Der BBU lehnt daher die indikative Projekteliste des OP ab.

Die genannten zusätzlichen ordnungspolitischen, fiskalischen, technischen und informatorischen Maßnahmen reichen ebenfalls bei weitem nicht aus, um das über Jahrzehnte entstandene Ungleichgewicht der Förderung zu egalisieren bzw. sogar umzukehren, um eine Modal Split - Veränderung in Richtung Schiene zu erreichen. Wir beschränken unsere Aussagen hier auf das Verhältnis von Straße und Schiene, da die Binnenschifffahrt trotz ihrer nicht zu vernachlässigendenGröße im Güterverkehr unserer Ansicht nach keinen entscheidenen Einfluss auf eine Veränderung des Modal Split haben kann.

Dies wird offensichtlich vom OP Verkehrsinfrastruktur auch so gesehen, da der Anteil an den Gesamtausgaben für Wasserstraßen nur bei 0,4% liegen soll.

Bei den geplanten Ausgaben im OP erhält der Straßenaus- und neubau mit 55,4% gegenüber nur 43,3% für die Schieneninfrastruktur entgegen der Absicht aus der Koalitionsvereinbarung und der Aussagen im OP wieder eine deutliche Bevorzugung. Mindestens eine Umkehrung des Verhältnisses wäre erforderlich, um der Schiene Vorrang zu gewähren.

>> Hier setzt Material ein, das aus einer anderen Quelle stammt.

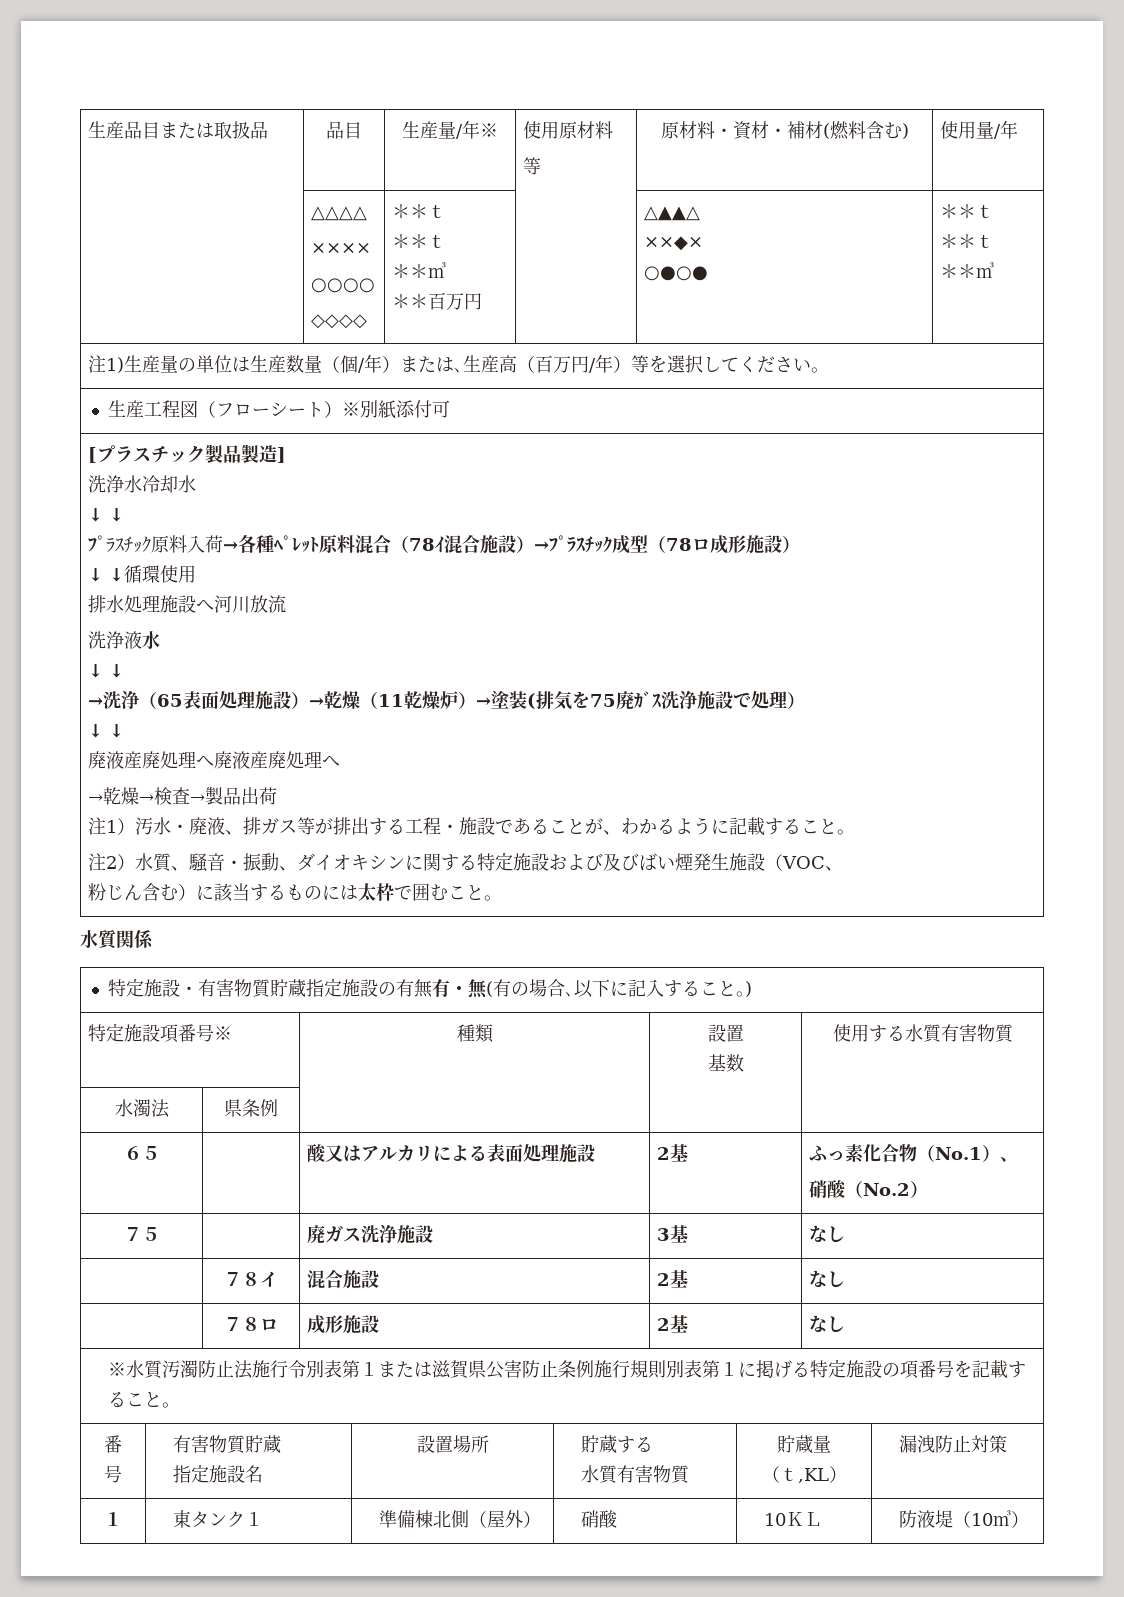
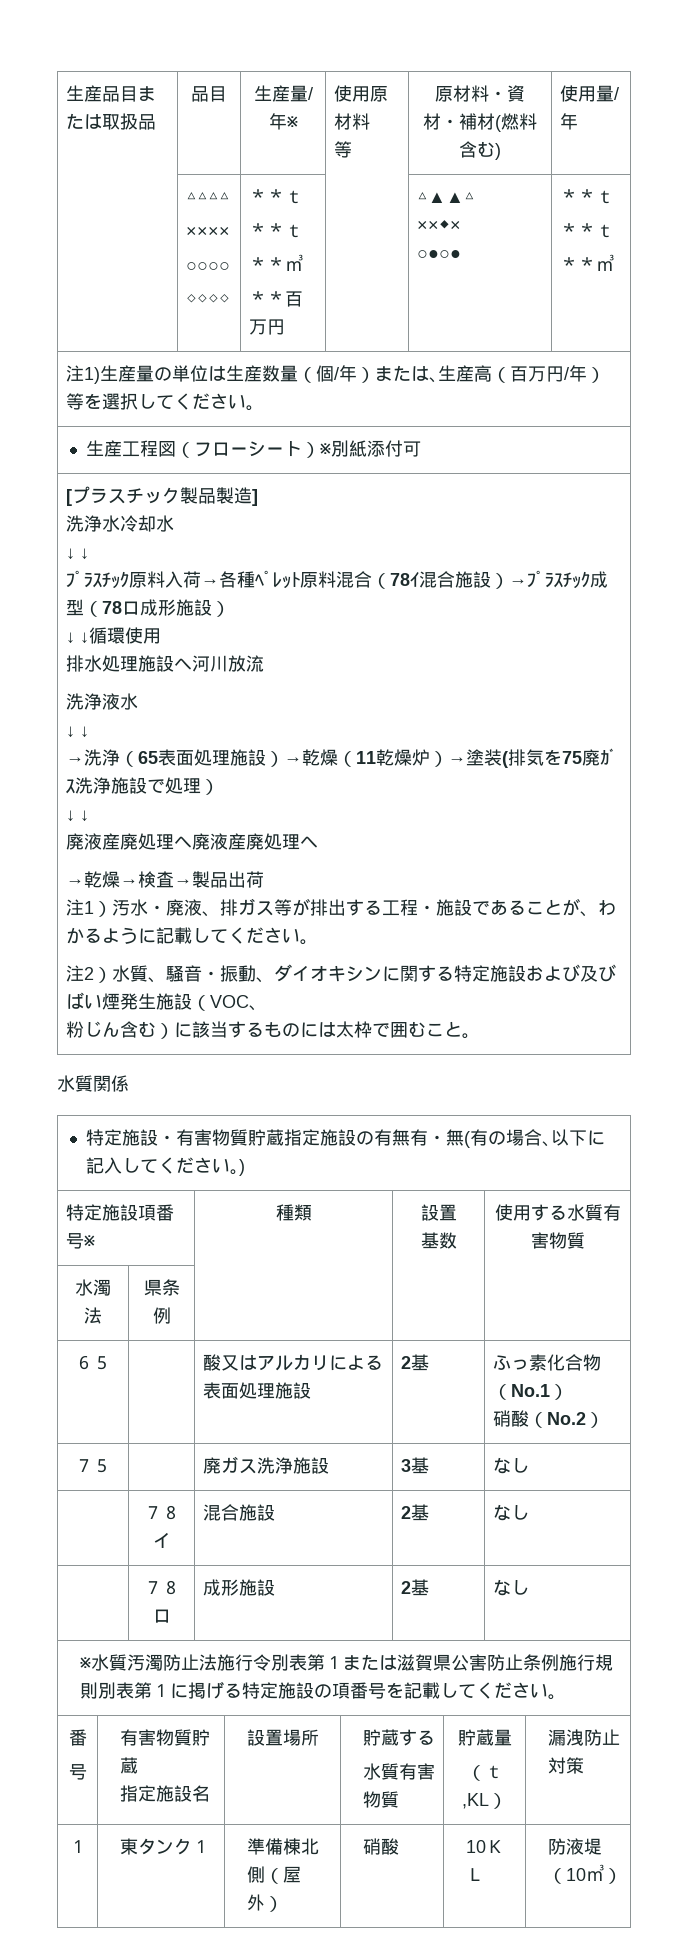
- 注1）汚水・廃液、排ガス等が排出する工程・施設であることが、わかるように記載すること。
+ 注1）汚水・廃液、排ガス等が排出する工程・施設であることが、わかるように記載してください。
- 特定施設・有害物質貯蔵指定施設の有無有・無(有の場合､以下に記入すること｡)
+ 特定施設・有害物質貯蔵指定施設の有無有・無(有の場合､以下に記入してください｡)
- ６５ | | 酸又はアルカリによる表面処理施設 | 2基 | ふっ素化合物（No.1）、
+ ６５ | | 酸又はアルカリによる表面処理施設 | 2基 | ふっ素化合物（No.1）
- ※水質汚濁防止法施行令別表第１または滋賀県公害防止条例施行規則別表第１に掲げる特定施設の項番号を記載すること。
+ ※水質汚濁防止法施行令別表第１または滋賀県公害防止条例施行規則別表第１に掲げる特定施設の項番号を記載してください。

Durch die Aufnahme bereits beschlossener Projekte aus dem Bedarfsplan 1992 ist das Zusätzlichkeitsprinzip der EU-Strukturfonds verletzt.

Der BBU hält die Ziele der EU-Strukturfonds-Verordnung mit den im OP geplanten, fast ausschließlich auf Infrastruktur-Ausbau konzentrierten Projekten, für nicht erreichbar. Eine kleinteilige integrierte Förderung regionaler Wirtschafts- und Verkehrskreisläufe wäre die Alternative zu den vorgesehenen Großprojekten.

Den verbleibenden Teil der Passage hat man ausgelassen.